*What you are asked to do*:
Once you find the line with "(975, 452) none" in the data that follows, repeat it and every line after it exactly, through the line with "(200, 618) none".

*** Opening of The data ***

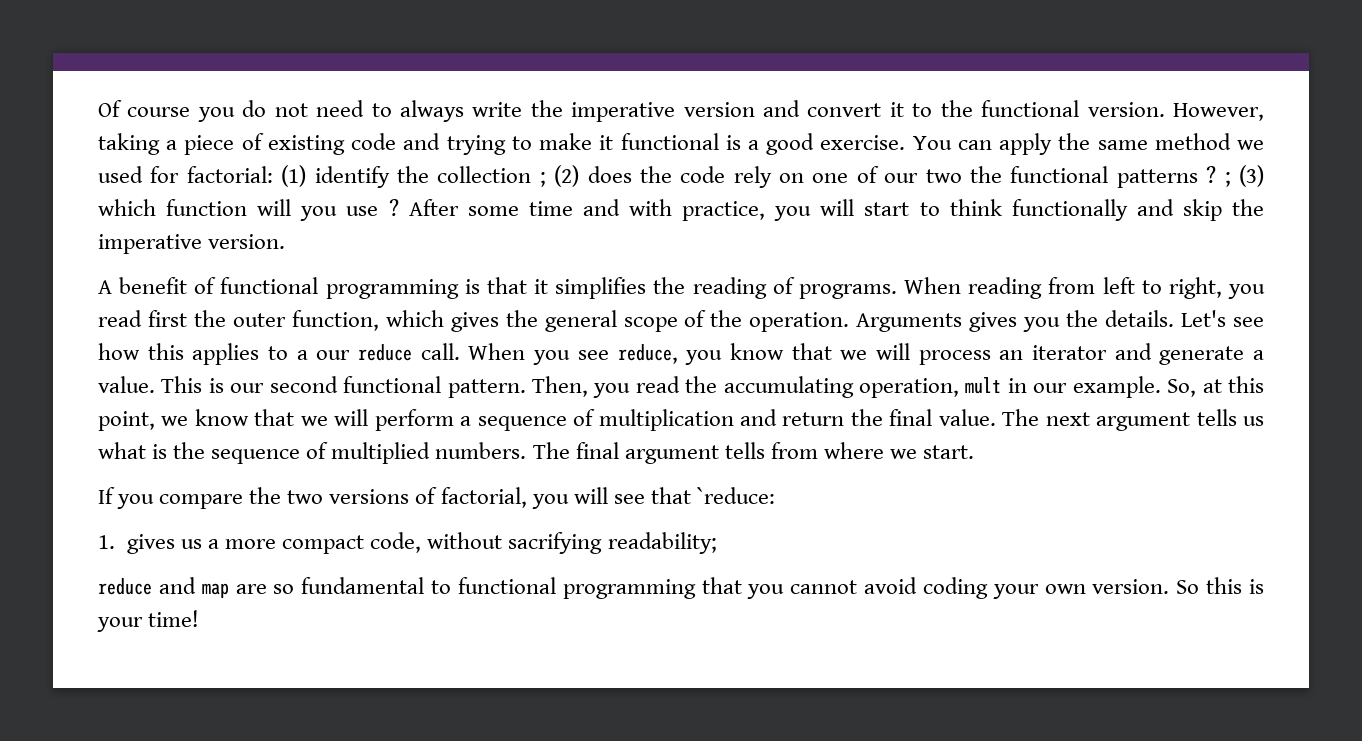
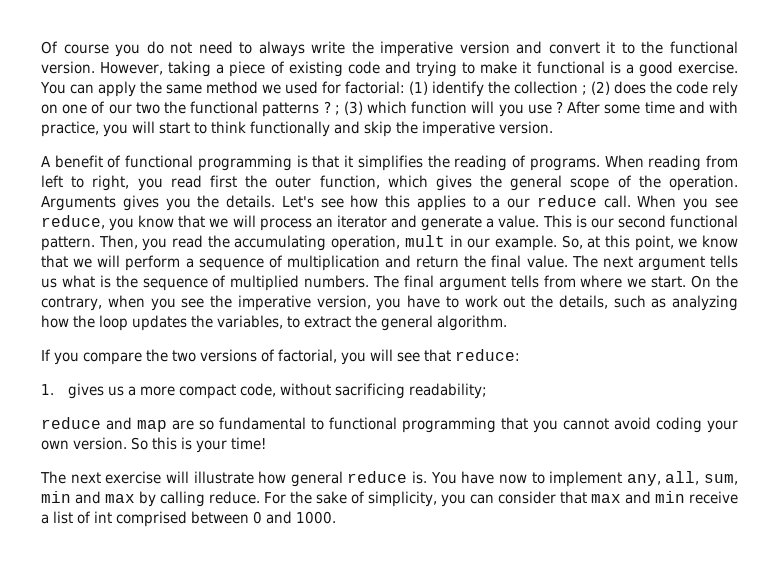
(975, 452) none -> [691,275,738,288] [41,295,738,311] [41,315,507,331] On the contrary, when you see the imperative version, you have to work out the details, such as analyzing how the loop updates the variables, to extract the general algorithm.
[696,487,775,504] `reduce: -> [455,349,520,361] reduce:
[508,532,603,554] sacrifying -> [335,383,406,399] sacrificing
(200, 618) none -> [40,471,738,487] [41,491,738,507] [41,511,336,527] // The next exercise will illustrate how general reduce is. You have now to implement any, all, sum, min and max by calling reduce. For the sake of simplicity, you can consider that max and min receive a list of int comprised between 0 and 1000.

*** Close of The data ***
*** Opening of The data ***

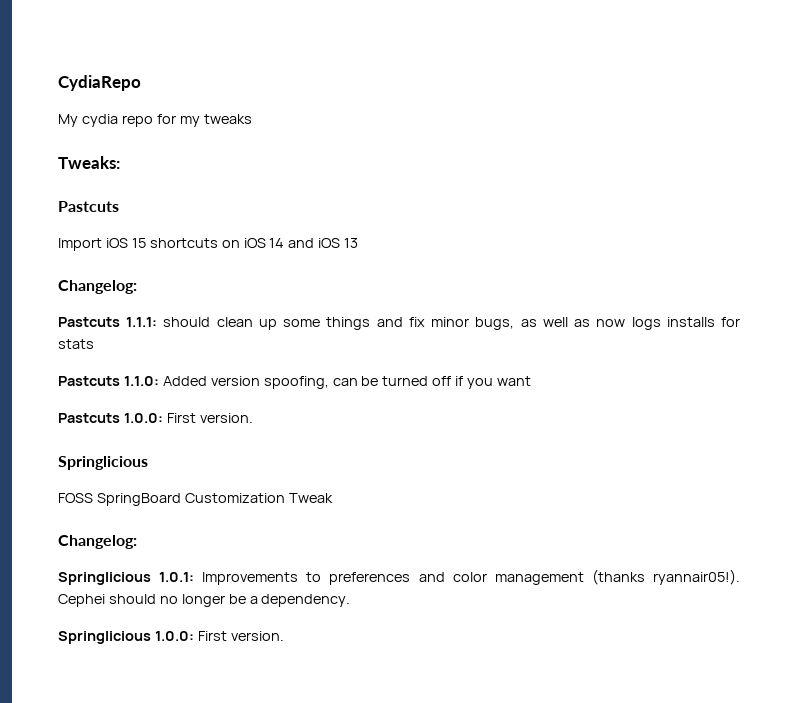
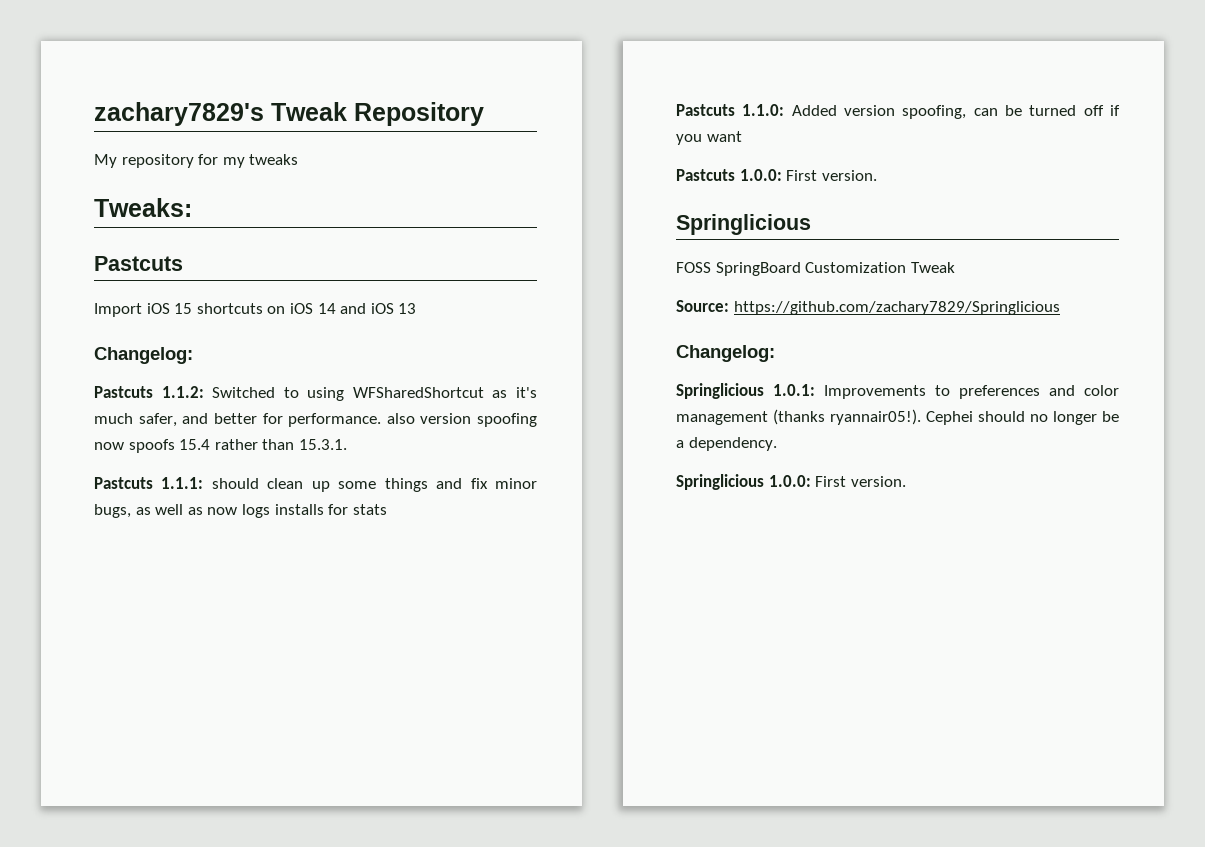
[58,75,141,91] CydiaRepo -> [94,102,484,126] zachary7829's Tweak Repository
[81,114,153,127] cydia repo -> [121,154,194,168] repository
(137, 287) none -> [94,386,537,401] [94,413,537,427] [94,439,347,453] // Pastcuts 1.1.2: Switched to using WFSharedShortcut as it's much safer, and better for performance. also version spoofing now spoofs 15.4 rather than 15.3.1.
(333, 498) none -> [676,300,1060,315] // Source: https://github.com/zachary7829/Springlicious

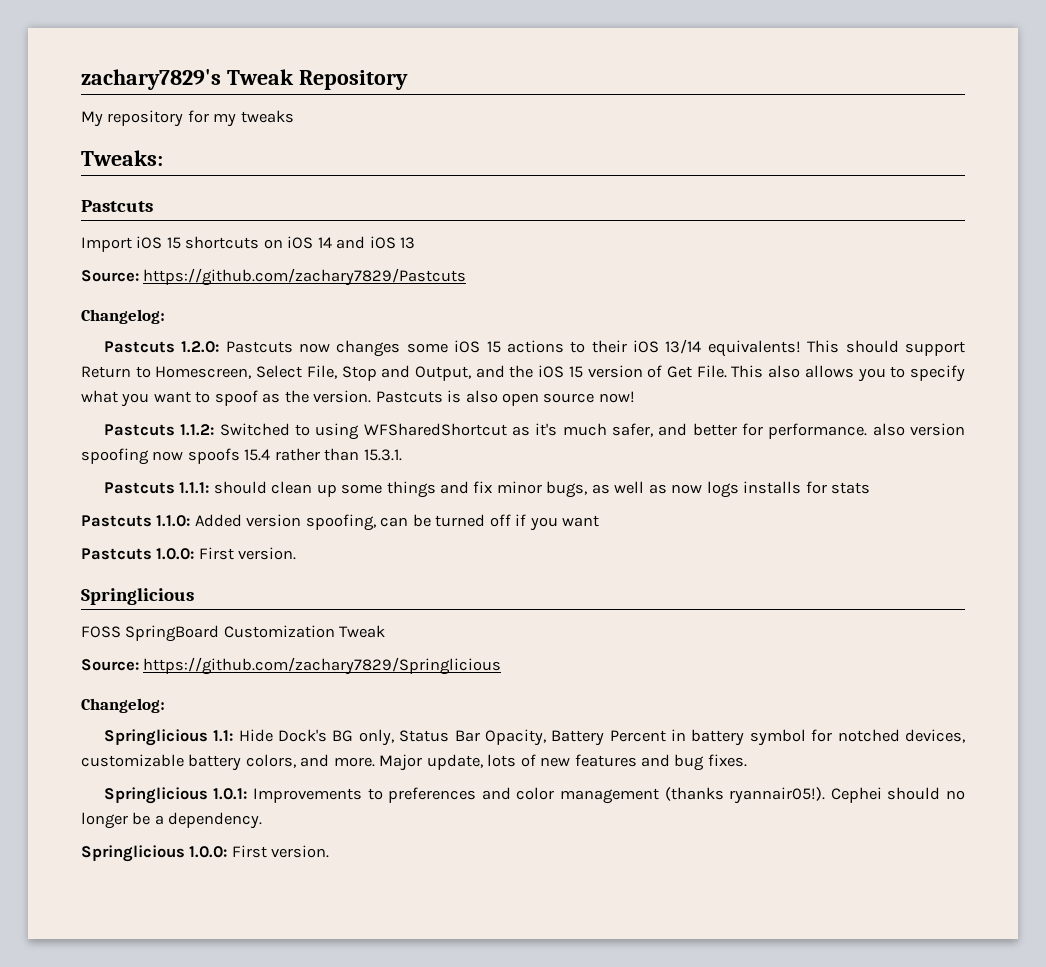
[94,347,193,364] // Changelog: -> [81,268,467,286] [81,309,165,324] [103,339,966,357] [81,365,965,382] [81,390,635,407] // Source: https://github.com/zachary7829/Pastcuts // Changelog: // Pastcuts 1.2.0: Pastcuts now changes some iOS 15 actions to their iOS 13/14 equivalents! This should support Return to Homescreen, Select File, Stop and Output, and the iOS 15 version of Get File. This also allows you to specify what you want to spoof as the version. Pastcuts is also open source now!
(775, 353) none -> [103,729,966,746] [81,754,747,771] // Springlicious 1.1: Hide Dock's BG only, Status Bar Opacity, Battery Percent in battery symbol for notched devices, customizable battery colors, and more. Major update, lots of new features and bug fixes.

*** Close of The data ***

*Solution for this task*:
(975, 452) none -> [691,275,738,288] [41,295,738,311] [41,315,507,331] On the contrary, when you see the imperative version, you have to work out the details, such as analyzing how the loop updates the variables, to extract the general algorithm.
[696,487,775,504] `reduce: -> [455,349,520,361] reduce:
[508,532,603,554] sacrifying -> [335,383,406,399] sacrificing
(200, 618) none -> [40,471,738,487] [41,491,738,507] [41,511,336,527] // The next exercise will illustrate how general reduce is. You have now to implement any, all, sum, min and max by calling reduce. For the sake of simplicity, you can consider that max and min receive a list of int comprised between 0 and 1000.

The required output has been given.